这个项目将研究产生超氧化物的变种之间的联系。 白细胞NADPH氧化酶2(NOX2)与SLE遗传易感性及发病机制的关系 我们令人兴奋的发现将白细胞NADPH氧化酶NCF2 H389Q和R395W联系起来 人类系统性红斑狼疮的突变。我们的中心假设是，SLE不是单一的疾病实体，而是 而是代表了基于一些遗传风险因素的组合的不同亚型。 因此，我们假设狼疮与NADPH氧化酶活性降低有关，这是 NOX2功能变异体代表了SLE的一个独特的亚型，具有特定的调控途径 发病机制，独特的生物标志物，因此对特定的治疗反应。 在本研究中，我们将确定具有重要功能的NADPH的总体患病率 使用下一代测序(NGS)技术检测狼疮患者中的氧化酶变异 检测和验证9个NADPH氧化酶基因中的重要新变异并确定其程度 NADPH氧化酶复合体对人类系统性红斑狼疮遗传易感性的贡献 (目标1)，并将进一步分析已确定且功能前景看好的H389Q和R395W NCF2变种(次级目标1.3和1.4)。

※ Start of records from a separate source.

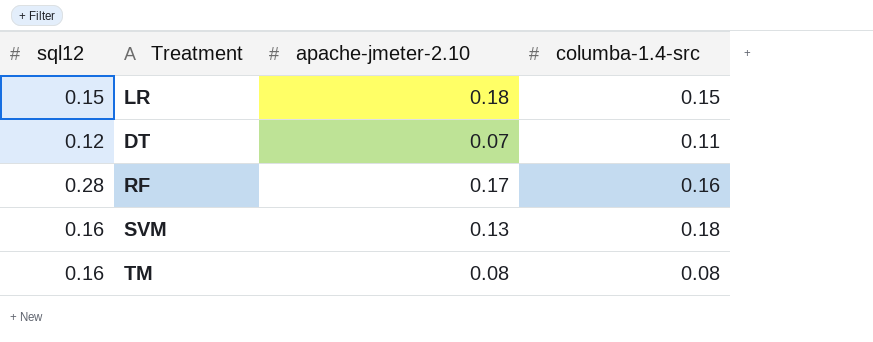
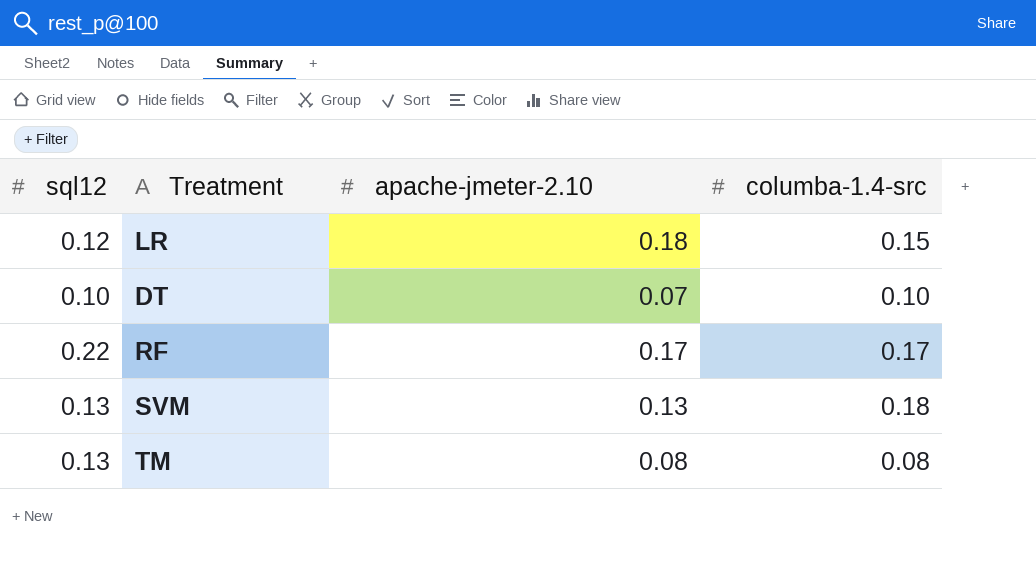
LR | sql12: 0.15 -> 0.12
DT | sql12: 0.12 -> 0.10
DT | columba-1.4-src: 0.11 -> 0.10
RF | sql12: 0.28 -> 0.22
RF | columba-1.4-src: 0.16 -> 0.17
SVM | sql12: 0.16 -> 0.13
TM | sql12: 0.16 -> 0.13

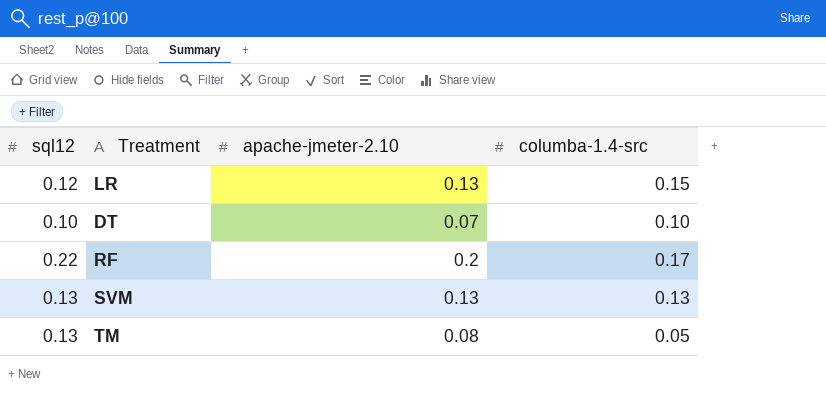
LR | apache-jmeter-2.10: 0.18 -> 0.13
RF | apache-jmeter-2.10: 0.17 -> 0.2
SVM | columba-1.4-src: 0.18 -> 0.13
TM | columba-1.4-src: 0.08 -> 0.05

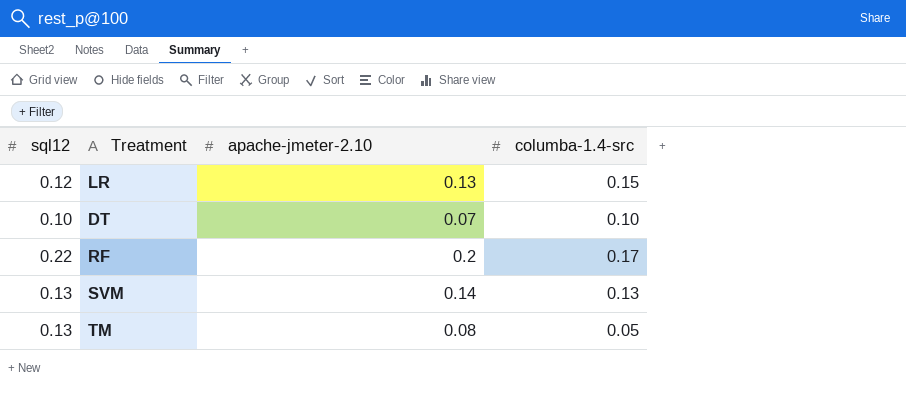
SVM | apache-jmeter-2.10: 0.13 -> 0.14

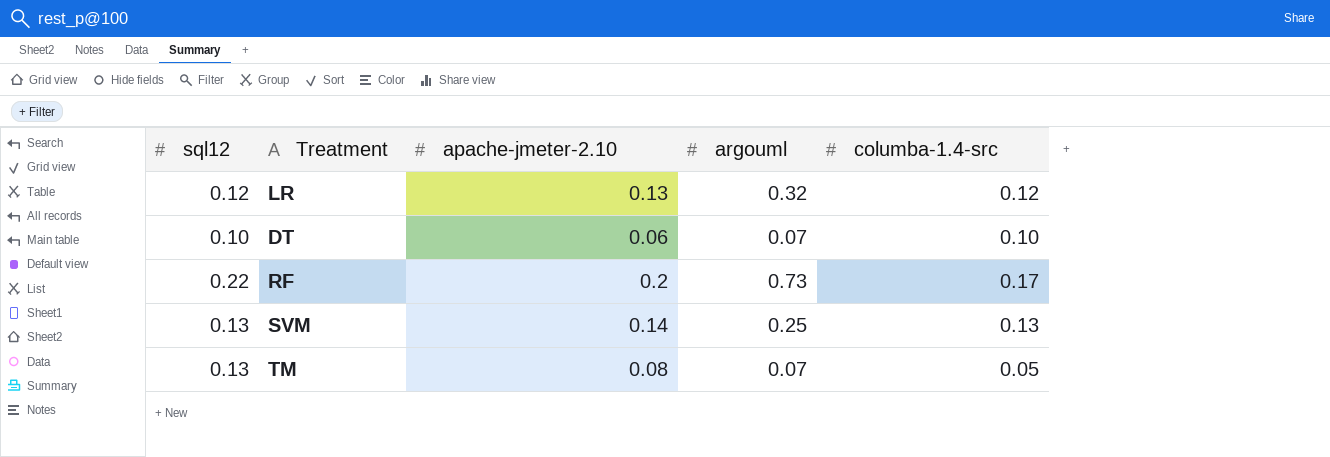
column argouml | position: none -> 4
LR | columba-1.4-src: 0.15 -> 0.12
DT | apache-jmeter-2.10: 0.07 -> 0.06

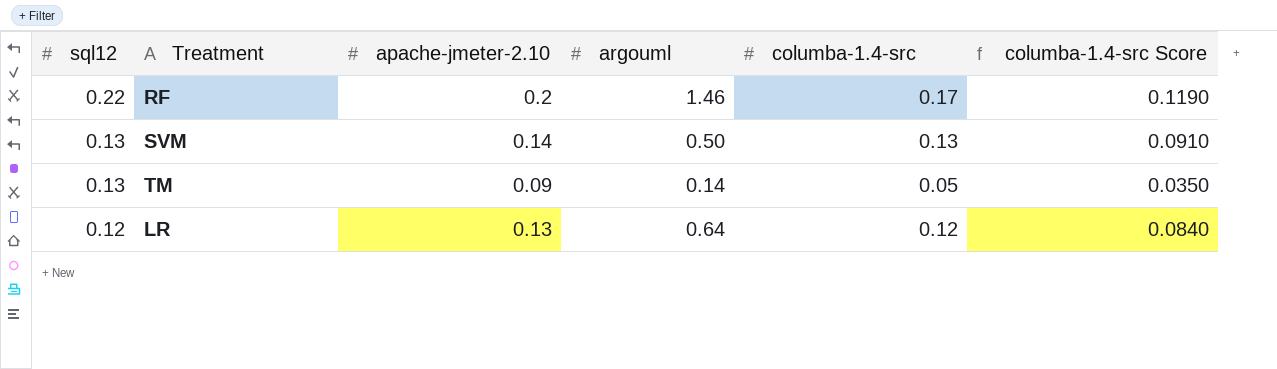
row order: none -> sql12 descending
column columba-1.4-src Score | formula: none -> [columba-1.4-src] * 0.7
row DT: 0.10 | 0.06 | 0.07 | 0.10 -> none
RF | argouml: 0.73 -> 1.46
SVM | argouml: 0.25 -> 0.50
TM | apache-jmeter-2.10: 0.08 -> 0.09
TM | argouml: 0.07 -> 0.14
LR | argouml: 0.32 -> 0.64

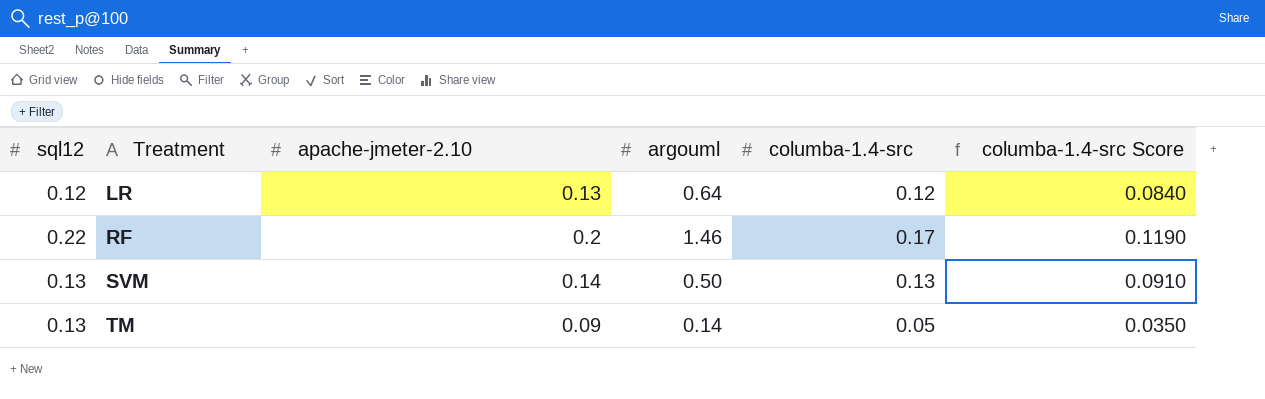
row order: sql12 descending -> Treatment ascending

在具体目标2中，我们将研究通过哪些机制 新生小鼠NADPH氧化酶活性降低促进狼疮发病 NADPH氧化酶基因缺陷包括部分缺陷的狼疮模型 (单倍体缺乏NCF2，亚型NCF2)，并伴有NADPH氧化酶的缺失 髓系血统。这些机制分析将在几个层面上进行：基因表达 研究(次级目标2.1)定义调节NOX2相关的生物标志物和途径 狼疮；I型干扰素在致病机制中的作用(亚目的2.2)；不同细胞亚群在 推动过程(次级目标2.3)；网织红细胞增多症在发病机制中的作用(次级目标2.4) 评估潜在的NOX2激动剂作为这一亚型狼疮的可能特异性治疗方式 (次级目标2.5)。